● **Your objective**: Word for word, give again the line holding "Blush Chrome - Acrylic" and each line after it to the end of the listing below.

● **Supplied material**:
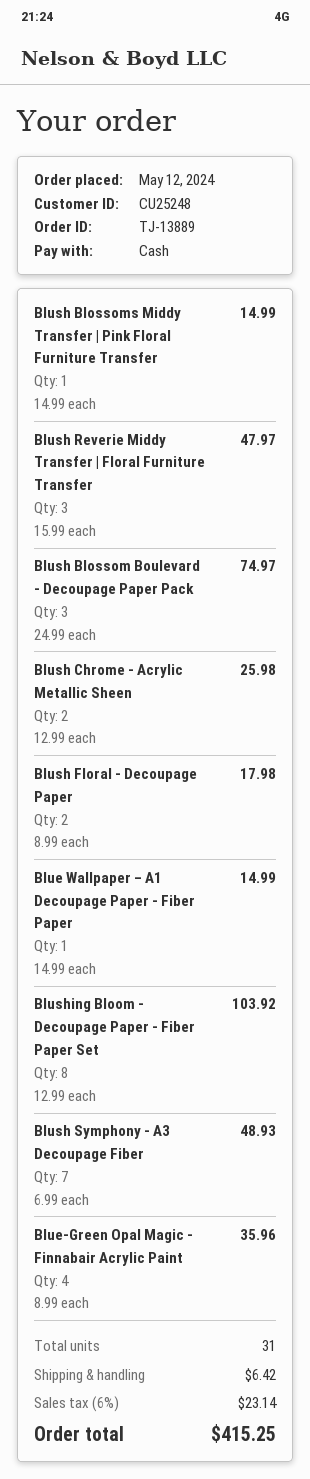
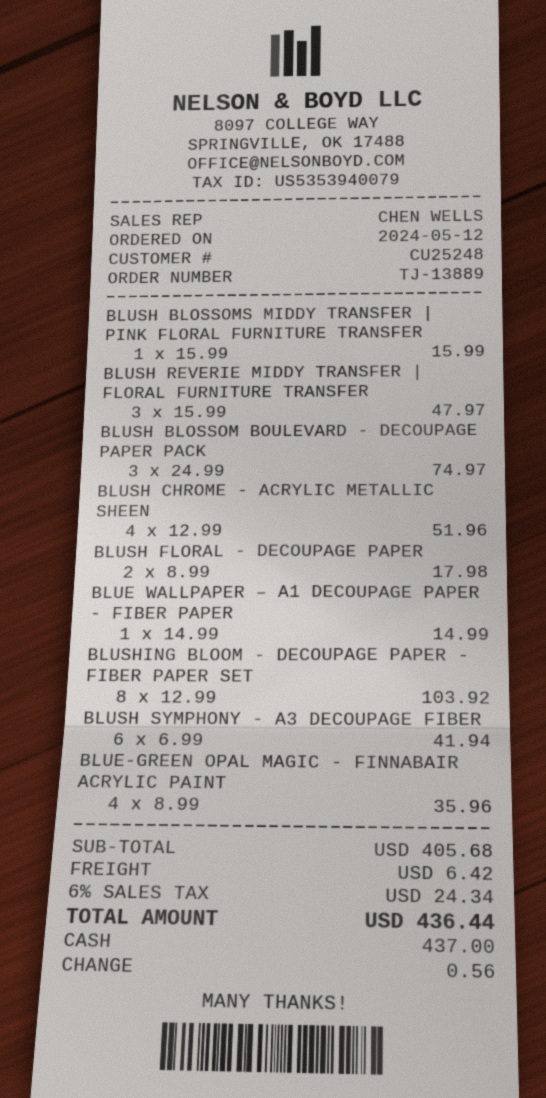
Blush Blossoms Middy Transfer | Pink Floral Furniture Transfer: 1 x 14.99 = 14.99 -> 1 x 15.99 = 15.99
Blush Chrome - Acrylic Metallic Sheen: 2 x 12.99 = 25.98 -> 4 x 12.99 = 51.96
Blush Symphony - A3 Decoupage Fiber: 7 x 6.99 = 48.93 -> 6 x 6.99 = 41.94
tax: 6% = 23.14 -> 6% = 24.34
total: 415.25 -> 436.44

● **Exercise output**:
Blush Chrome - Acrylic Metallic Sheen: 2 x 12.99 = 25.98 -> 4 x 12.99 = 51.96
Blush Symphony - A3 Decoupage Fiber: 7 x 6.99 = 48.93 -> 6 x 6.99 = 41.94
tax: 6% = 23.14 -> 6% = 24.34
total: 415.25 -> 436.44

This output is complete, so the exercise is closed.